*** Opening of PROVIDED MATERIAL ***
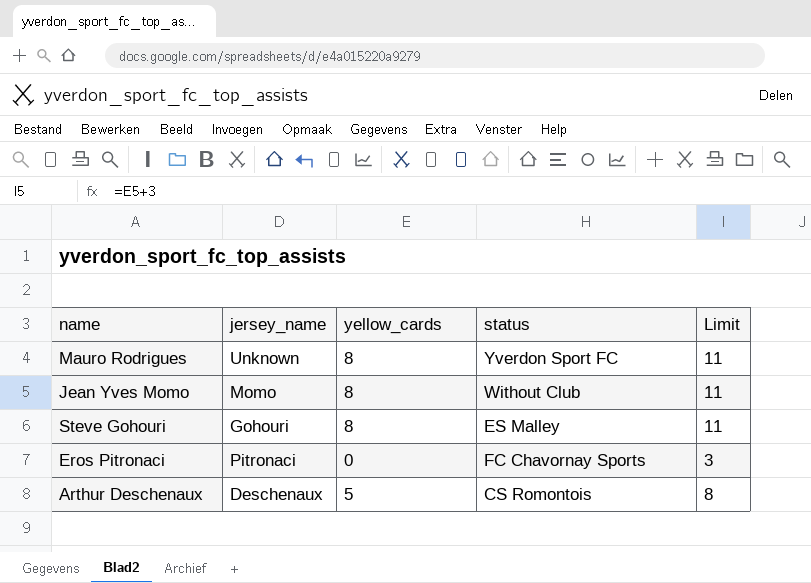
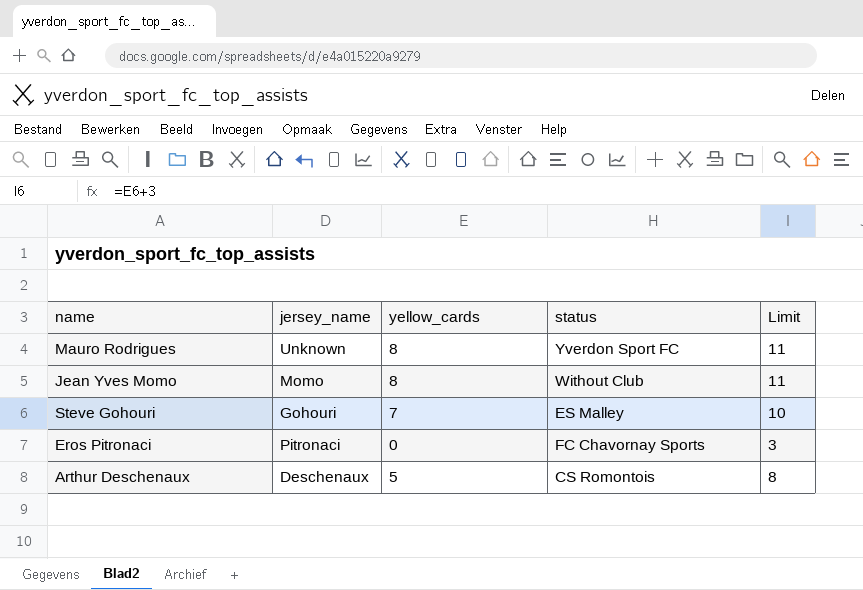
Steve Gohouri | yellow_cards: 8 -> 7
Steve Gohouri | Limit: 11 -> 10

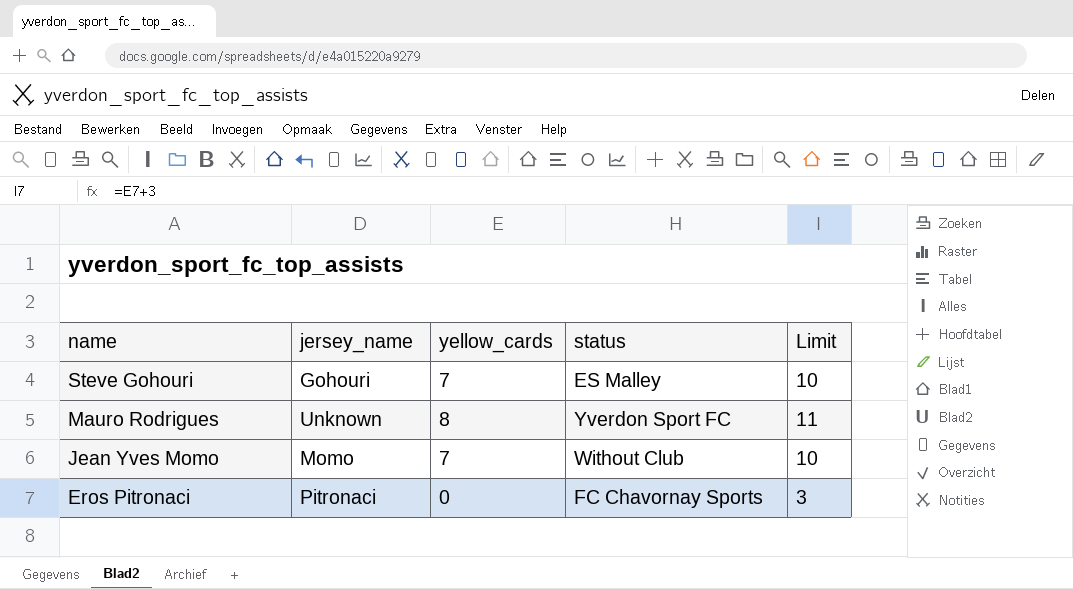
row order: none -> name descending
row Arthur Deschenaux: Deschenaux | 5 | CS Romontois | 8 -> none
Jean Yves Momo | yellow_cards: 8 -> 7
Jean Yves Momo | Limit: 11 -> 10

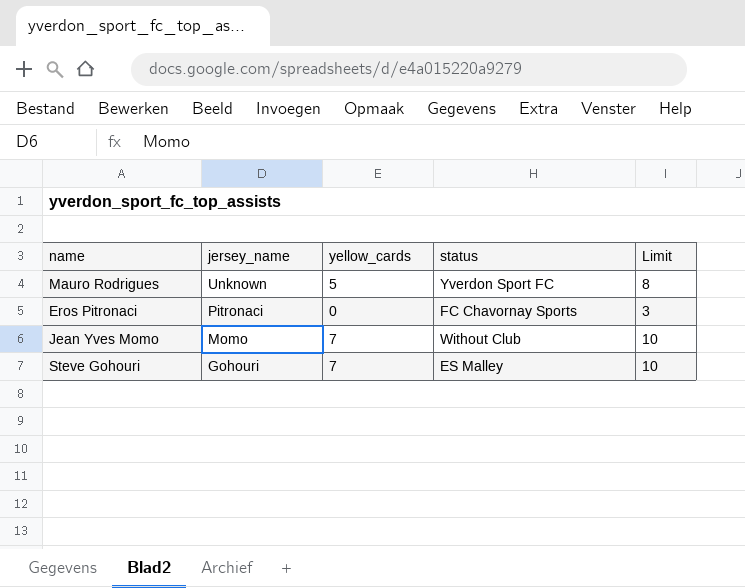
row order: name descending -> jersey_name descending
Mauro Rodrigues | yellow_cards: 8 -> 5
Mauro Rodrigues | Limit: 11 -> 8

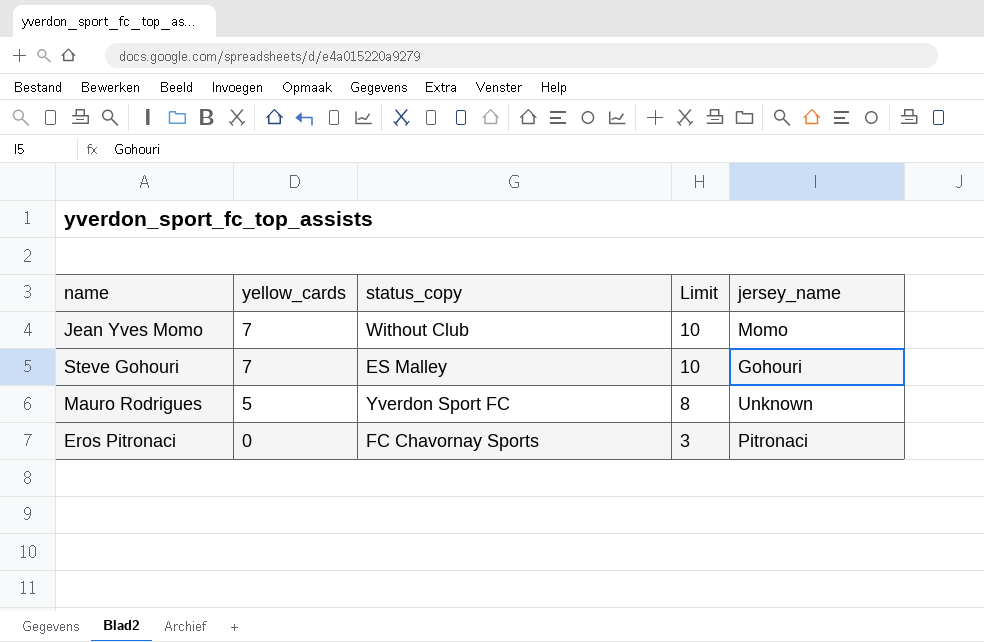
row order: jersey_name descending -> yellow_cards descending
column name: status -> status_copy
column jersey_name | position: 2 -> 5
*** Close of PROVIDED MATERIAL ***
*** Opening of PROVIDED MATERIAL ***
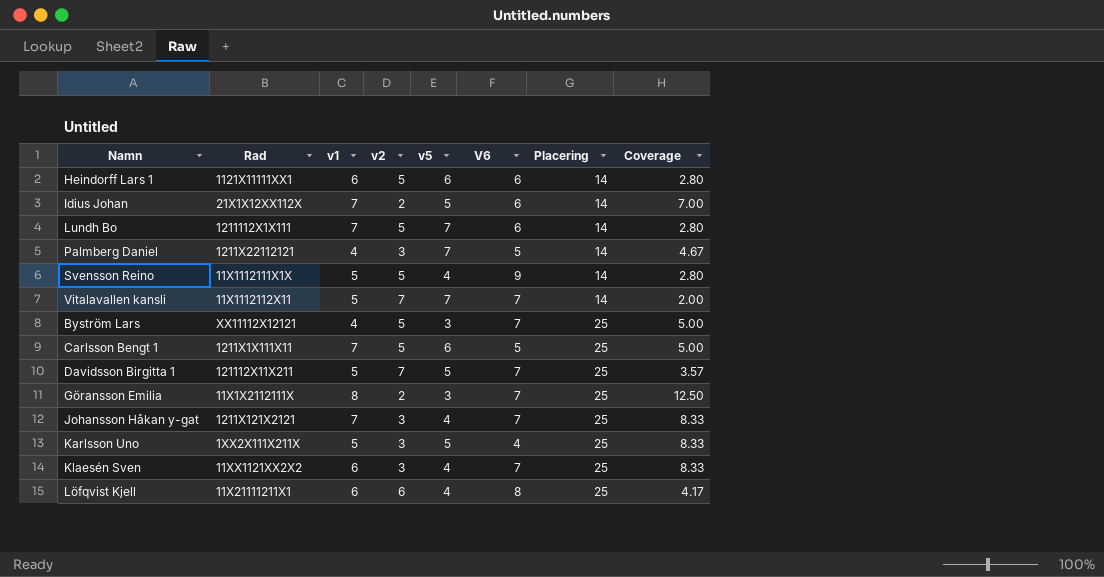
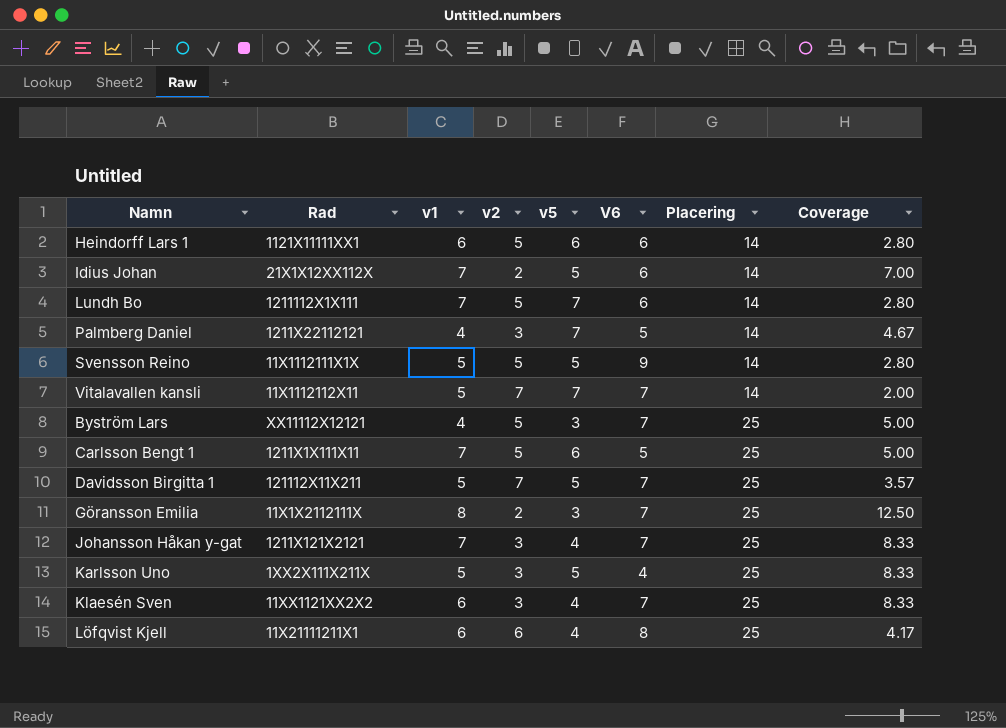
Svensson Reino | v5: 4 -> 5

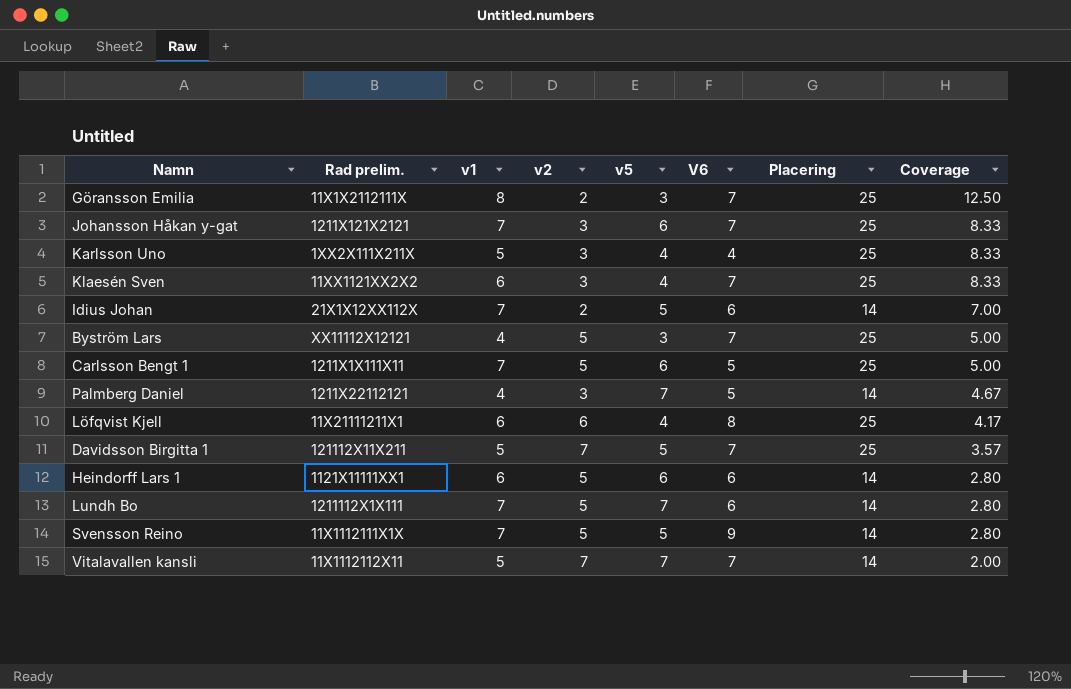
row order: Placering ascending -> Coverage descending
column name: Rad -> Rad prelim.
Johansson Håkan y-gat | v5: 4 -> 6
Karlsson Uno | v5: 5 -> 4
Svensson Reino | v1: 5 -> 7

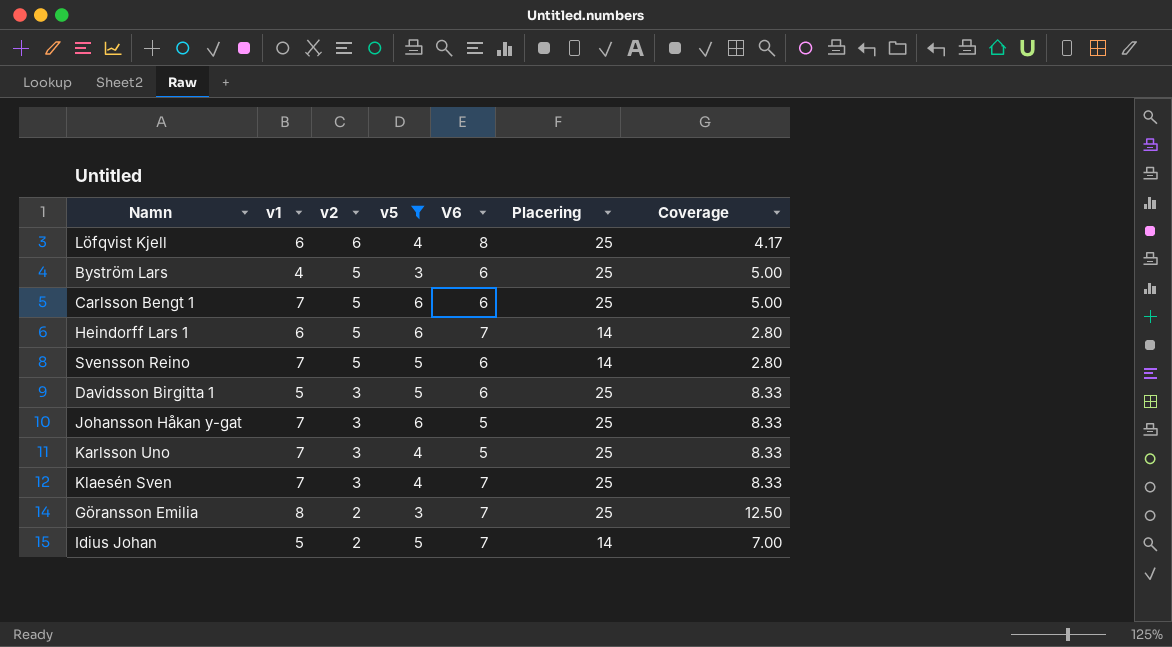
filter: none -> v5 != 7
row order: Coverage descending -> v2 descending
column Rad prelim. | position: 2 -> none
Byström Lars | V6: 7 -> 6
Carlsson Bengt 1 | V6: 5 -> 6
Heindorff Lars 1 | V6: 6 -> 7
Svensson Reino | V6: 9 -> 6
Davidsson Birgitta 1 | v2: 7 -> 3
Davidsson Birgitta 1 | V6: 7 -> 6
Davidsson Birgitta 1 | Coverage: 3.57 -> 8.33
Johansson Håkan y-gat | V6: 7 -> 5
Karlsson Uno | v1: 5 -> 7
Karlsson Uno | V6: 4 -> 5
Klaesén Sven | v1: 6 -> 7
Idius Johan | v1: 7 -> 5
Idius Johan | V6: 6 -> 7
*** Close of PROVIDED MATERIAL ***
*** Opening of PROVIDED MATERIAL ***
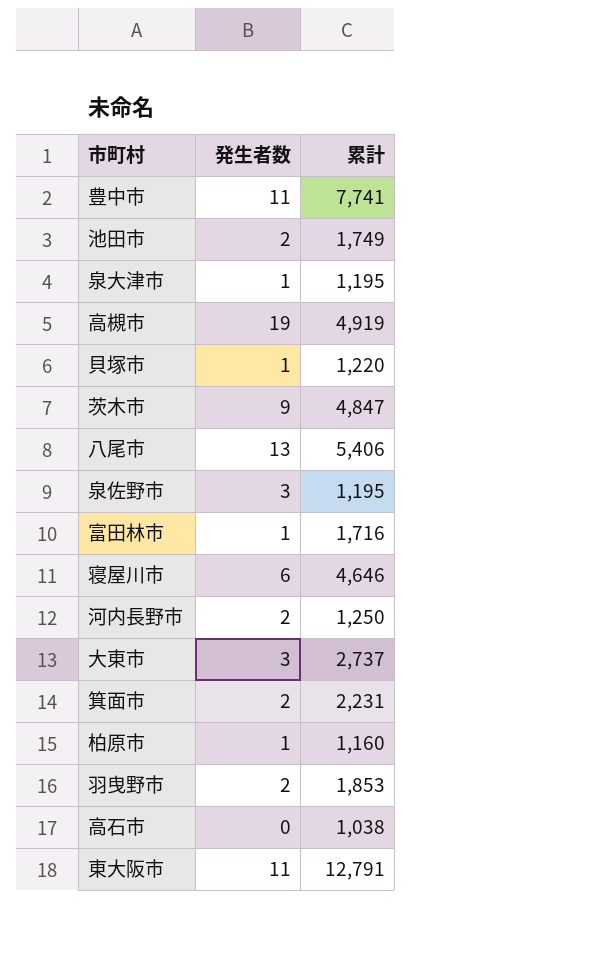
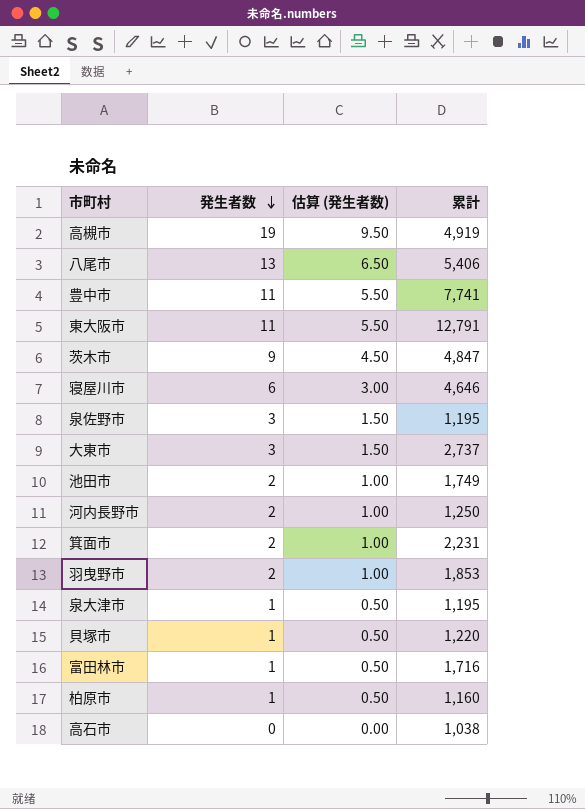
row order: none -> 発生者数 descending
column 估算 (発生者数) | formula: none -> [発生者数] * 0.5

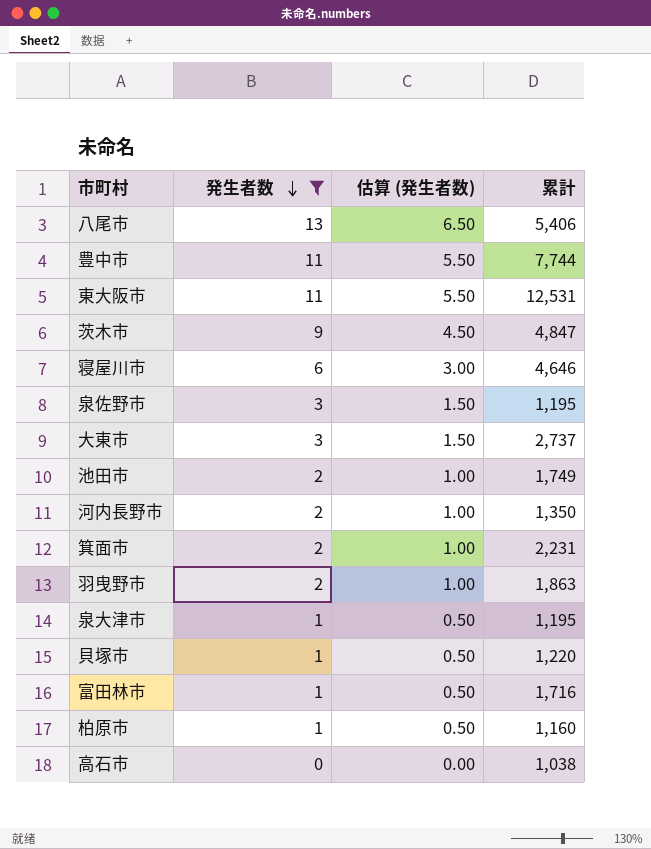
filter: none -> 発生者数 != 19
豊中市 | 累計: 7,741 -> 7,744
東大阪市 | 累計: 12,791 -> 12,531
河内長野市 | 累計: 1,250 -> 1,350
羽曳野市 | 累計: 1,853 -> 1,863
*** Close of PROVIDED MATERIAL ***
**ASSIGNMENT**
Using the listing above, restate exactly the range between the lines holding "Steve Gohouri | yellow_cards: 8 -> 7" and "column jersey_name | position: 2 -> 5", inclusive, with pictures left out.

**ANSWER SPACE**
Steve Gohouri | yellow_cards: 8 -> 7
Steve Gohouri | Limit: 11 -> 10

row order: none -> name descending
row Arthur Deschenaux: Deschenaux | 5 | CS Romontois | 8 -> none
Jean Yves Momo | yellow_cards: 8 -> 7
Jean Yves Momo | Limit: 11 -> 10

row order: name descending -> jersey_name descending
Mauro Rodrigues | yellow_cards: 8 -> 5
Mauro Rodrigues | Limit: 11 -> 8

row order: jersey_name descending -> yellow_cards descending
column name: status -> status_copy
column jersey_name | position: 2 -> 5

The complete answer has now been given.